Barbieri, l’addio a Clara: serve autonomia dai partiti

Il presidente uscente: no alla municipalizzata, solo così diminuiranno le tariffe Fare presto per l’affidamento del servizio. “Puntura” sui premi ai dipendenti 

COPPARO. Il progetto Clara ha conosciuto «mesi d’incertezza, con l’impossibilità di prendere decisioni e di attivare investimenti di medio termine», quando «i partiti, le loro correnti e i “poteri locali”, invece d’intestarsi questo successo che fuori da Ferrara tanti ci riconoscono, hanno cominciato a litigare». È la verità sui mesi di turbolenza che hanno seguito la nascita del colosso ambientale da Area e Cmv, secondo Gian Paolo Barbieri, che di Clara è stato il primo presidente ma che sarà sostituito domani da Annibale Cavallari, dirigente amministrativo del Cadf.
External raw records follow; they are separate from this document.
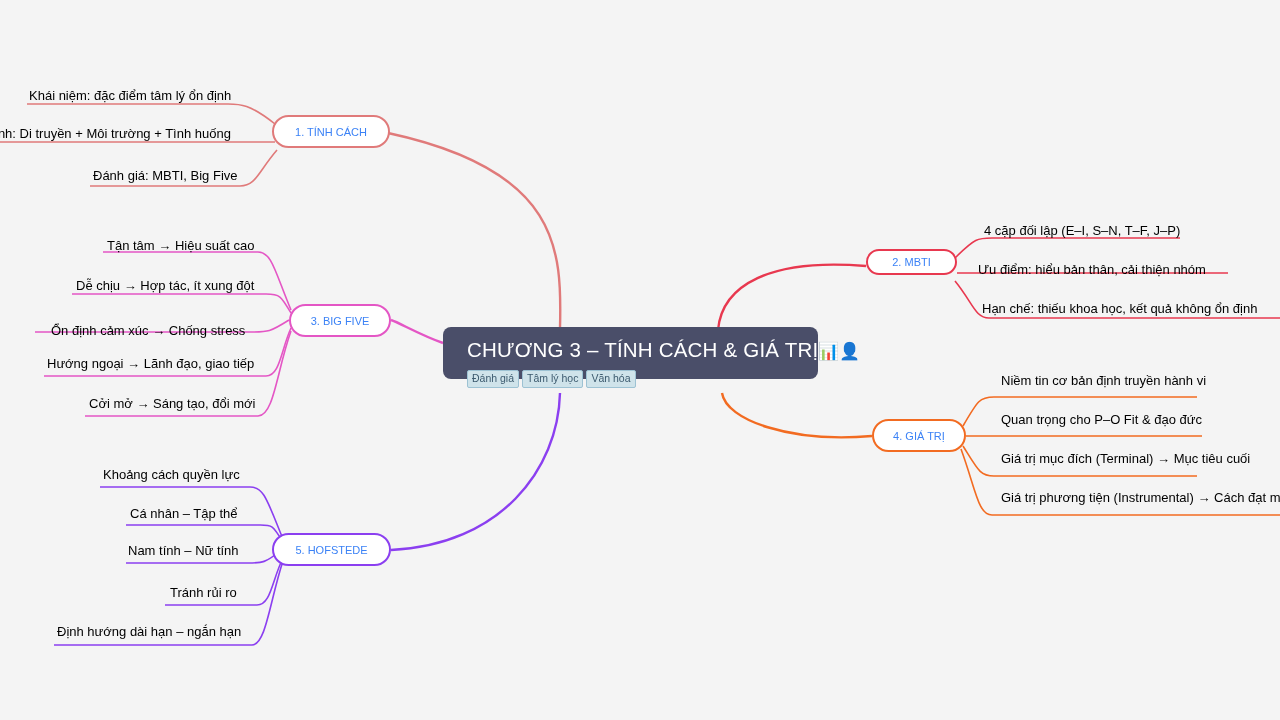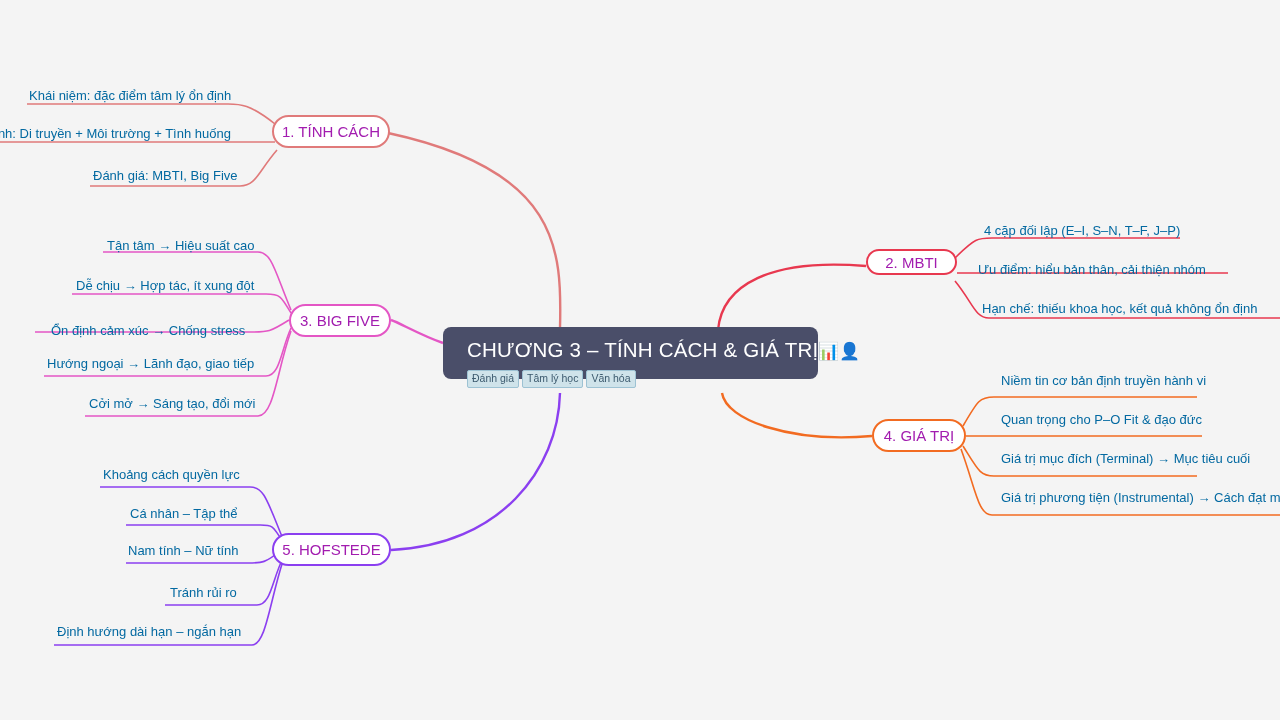--- a/index.html
+++ b/index.html
@@ -29,28 +29,28 @@
     font-size:10.5px;line-height:13px;color:#3c5a6e;
     background:#cfe3ea;border:1px solid #9dc2d3;border-radius:2px;
     padding:1px 4px 2px 4px;white-space:nowrap;
   }
 
   
   .bnode{
     position:absolute;z-index:4;
     background:#ffffff;border-radius:18px;
     display:flex;align-items:center;justify-content:center;
-    white-space:nowrap;font-size:15px;color:#a21caf;
+    white-space:nowrap;font-size:11px;color:#3b82f6;
     box-sizing:border-box;
   }
 
   
   .leaf{
     position:absolute;z-index:3;white-space:nowrap;
-    font-size:13px;color:#0369a1;line-height:17px;
+    font-size:13px;color:#000000;line-height:17px;
   }
 
   .cut-left{text-align:left;}
 </style>
 </head>
 <body>
 
 <div id="canvas">
 
   <svg class="links" viewBox="0 0 1280 720">

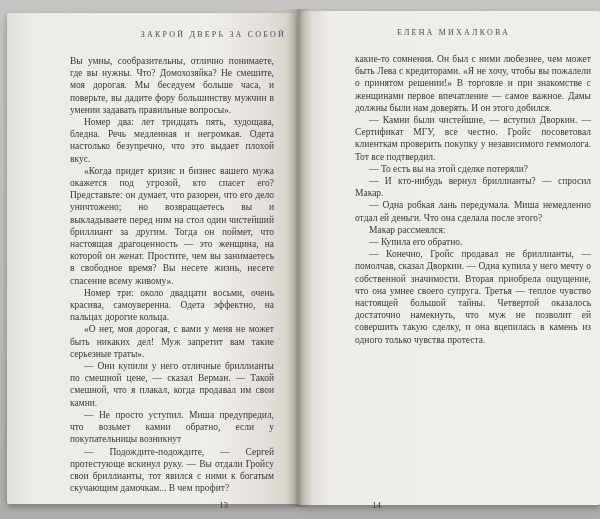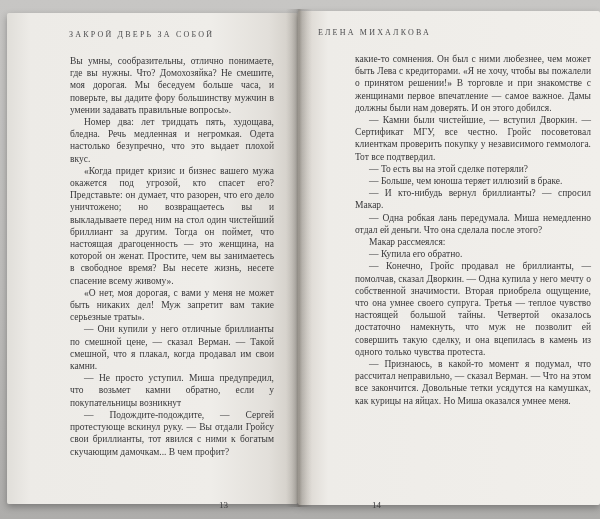--- a/index.html
+++ b/index.html
@@ -29,21 +29,21 @@
   .gutter {
     position: absolute; left: 286px; top: 9px; width: 26px; height: 498px;
     background: linear-gradient(to right,
       rgba(0,0,0,0) 0%, rgba(40,35,30,0.16) 38%, rgba(55,48,40,0.34) 50%,
       rgba(40,35,30,0.16) 62%, rgba(0,0,0,0) 100%);
     pointer-events: none;
   }
   .running-head {
     position: absolute; top: 17px;
     font-size: 8px; letter-spacing: 2.2px; color: #4b4b4d;
-    text-align: left; white-space: nowrap;
+    text-align: right; white-space: nowrap;
   }
   .page-left .running-head { left: 62px; right: 12px; }
   .page-right .running-head { left: 20px; right: 90px; }
   .body-text {
     position: absolute; top: 42px;
     font-size: 9.5px; line-height: 12.2px; color: #38383a;
   }
   .page-left .body-text { left: 63px; right: 24px; }
   .page-right .body-text { left: 19px; right: 9px; margin-left: 38px; }
   .para { margin: 0; text-align: justify; }
@@ -58,40 +58,39 @@
 <body>
 
 <div class="scene">
 
   <div class="page page-left">
     <div class="running-head">ЗАКРОЙ ДВЕРЬ ЗА СОБОЙ</div>
     <div class="body-text">
         <p class="para">Вы умны, сообразительны, отлично понимаете, где вы нужны. Что? Домохозяйка? Не смешите, моя дорогая. Мы беседуем больше часа, и поверьте, вы дадите фору большинству мужчин в умении задавать правильные вопросы».</p>
         <p class="para indent">Номер два: лет тридцать пять, худощава, бледна. Речь медленная и негромкая. Одета настолько безупречно, что это выдает плохой вкус.</p>
         <p class="para indent">«Когда придет кризис и бизнес вашего мужа окажется под угрозой, кто спасет его? Представьте: он думает, что разорен, что его дело уничтожено; но возвращаетесь вы и выкладываете перед ним на стол один чистейший бриллиант за другим. Тогда он поймет, что настоящая драгоценность — это женщина, на которой он женат. Простите, чем вы занимаетесь в свободное время? Вы несете жизнь, несете спасение всему живому».</p>
+        <p class="para indent">Номер три: около двадцати восьми, очень красива, самоуверенна. Одета эффектно, на пальцах дорогие кольца.</p>
         <p class="para indent">«О нет, моя дорогая, с вами у меня не может быть никаких дел! Муж запретит вам такие серьезные траты».</p>
         <p class="para indent">— Они купили у него отличные бриллианты по смешной цене, — сказал Верман. — Такой смешной, что я плакал, когда продавал им свои камни.</p>
         <p class="para indent">— Не просто уступил. Миша предупредил, что возьмет камни обратно, если у покупательницы возникнут</p>
         <p class="para indent">— Подождите-подождите, — Сергей протестующе вскинул руку. — Вы отдали Гройсу свои бриллианты, тот явился с ними к богатым скучающим дамочкам... В чем профит?</p>
       </div>
     <div class="page-number">13</div>
   </div>
 
   <div class="page page-right">
     <div class="running-head">ЕЛЕНА МИХАЛКОВА</div>
     <div class="body-text">
         <p class="para">какие-то сомнения. Он был с ними любезнее, чем может быть Лева с кредиторами. «Я не хочу, чтобы вы пожалели о принятом решении!» В торговле и при знакомстве с женщинами первое впечатление — самое важное. Дамы должны были нам доверять. И он этого добился.</p>
         <p class="para indent">— Камни были чистейшие, — вступил Дворкин. — Сертификат МГУ, все честно. Гройс посоветовал клиенткам проверить покупку у независимого геммолога. Тот все подтвердил.</p>
         <p class="para indent">— То есть вы на этой сделке потеряли?</p>
-        <p class="para indent">— Больше, чем юноша теряет иллюзий в браке.</p>
         <p class="para indent">— И кто-нибудь вернул бриллианты? — спросил Макар.</p>
         <p class="para indent">— Одна робкая лань передумала. Миша немедленно отдал ей деньги. Что она сделала после этого?</p>
         <p class="para indent">Макар рассмеялся:</p>
         <p class="para indent">— Купила его обратно.</p>
         <p class="para indent">— Конечно, Гройс продавал не бриллианты, — помолчав, сказал Дворкин. — Одна купила у него мечту о собственной значимости. Вторая приобрела ощущение, что она умнее своего супруга. Третья — теплое чувство настоящей большой тайны. Четвертой оказалось достаточно намекнуть, что муж не позволит ей совершить такую сделку, и она вцепилась в камень из одного только чувства протеста.</p>
-        <p class="para indent">— Признаюсь, в какой-то момент я подумал, что рассчитал неправильно, — сказал Верман. — Что на этом все закончится. Довольные тетки усядутся на камушках, как курицы на яйцах. Но Миша оказался умнее меня.</p>
       </div>
     <div class="page-number">14</div>
   </div>
 
   <div class="gutter"></div>
 
 </div>
 
 </body></html>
Barbieri ha affidato le sue ultime parole da presidente Clara a una lettera a «soci, collaboratori e amici», che si apre con un’amara constatazione, «come ha commentato simpaticamente mia moglie anche Winston Churchill dopo aver vinto la Seconda guerra mondiale perse le elezioni», per entrare però nel cuore della questione: il futuro dell’azienda.

Barbieri vede due opzioni. «La prima prevede di continuare la sua transazione verso un assetto di azienda dotata di una forte autonomia organizzativa con servizi innovativi e omogenei su tutto il territorio dei 21 comuni armonizzando le prestazioni e le relative tariffe, che solo a quel punto possono davvero diminuire». La seconda opzione, invece, «punta a configurarla sostanzialmente come una municipalizzata attenta e disponibile a ogni richiesta del singolo Comune (e/o sigla sindacale), molto prudente e conservativa sui cambiamenti da mettere in atto (con effetti tariffari tutti da verificare)». Riconosciuto che «i Comuni e i loro sindaci sono i padroni e i responsabili ultimi della scelta strategica», l’attuale presidente non ha dubbi «che la prima guardi avanti e la seconda al passato. Non so invece dare un giudizio su quale sia quella politicamente più conveniente e per chi». Non si può non ricordare la vicenda che ha fatto da cartina di tornasole per i conflitti interni post-fusione, cioè il congelamento dell’anzianità e degli ad personam per i dipendenti ex Cmv, che ha innescato uno scontro sindacale dai toni molto accesi. Al culmine della polemica, infatti, l’azienda aveva diffuso nota al cianuro nella quale, tra le altre cose, si diceva: «Sembra utile ribadire l’importanza di evitare qualsiasi approccio clientelare nei rapporti con i dipendenti e di riaffermare normali principi di responsabilità e di rispetto delle regole contrattuali». E subito dopo c’era stato l’intervento piuttosto fermo del sindaco di Copparo, Nicola Rossi, il quale aveva sostanzialmente invitato Barbieri a prendere in mano la vicenda e risolverla, in quanto questione «politica».

Non è un vezzo il post-scriptum della lettera di Barbieri, nella quale il quasi ex presidente discetta sul termine «collaboratori» usato al posto di «dipendenti»: la sua filosofia, è la spiegazione, è che il lavoratore di Clara «oltre alle mani e alla gambe dovrà portare al lavoro attenzione, conoscenze e voglia d’imparare sempre cose nuove in cambio della minor fatica fisica e del minor disagio ambientale che, con i nuovi mezzi tecnologici, noi potremo e dovremo garantirgli. In altre parole un collaboratore da premiare o penalizzare a seconda dei comportanti e dei risultati che raggiunge». E non, pare di capire, per il pregresso e i rapporti con i poteri forti.

Barbieri comunque lascia un «Piano industriale molto dettagliato al quale da settimane si è avviata una prima fase di “negoziazione tecnica” con Atersir per velocizzare il processo verso l’affidamento del servizio per altri 15-20 anni». Un progetto su cui «mettere mano al più presto». (s.c.)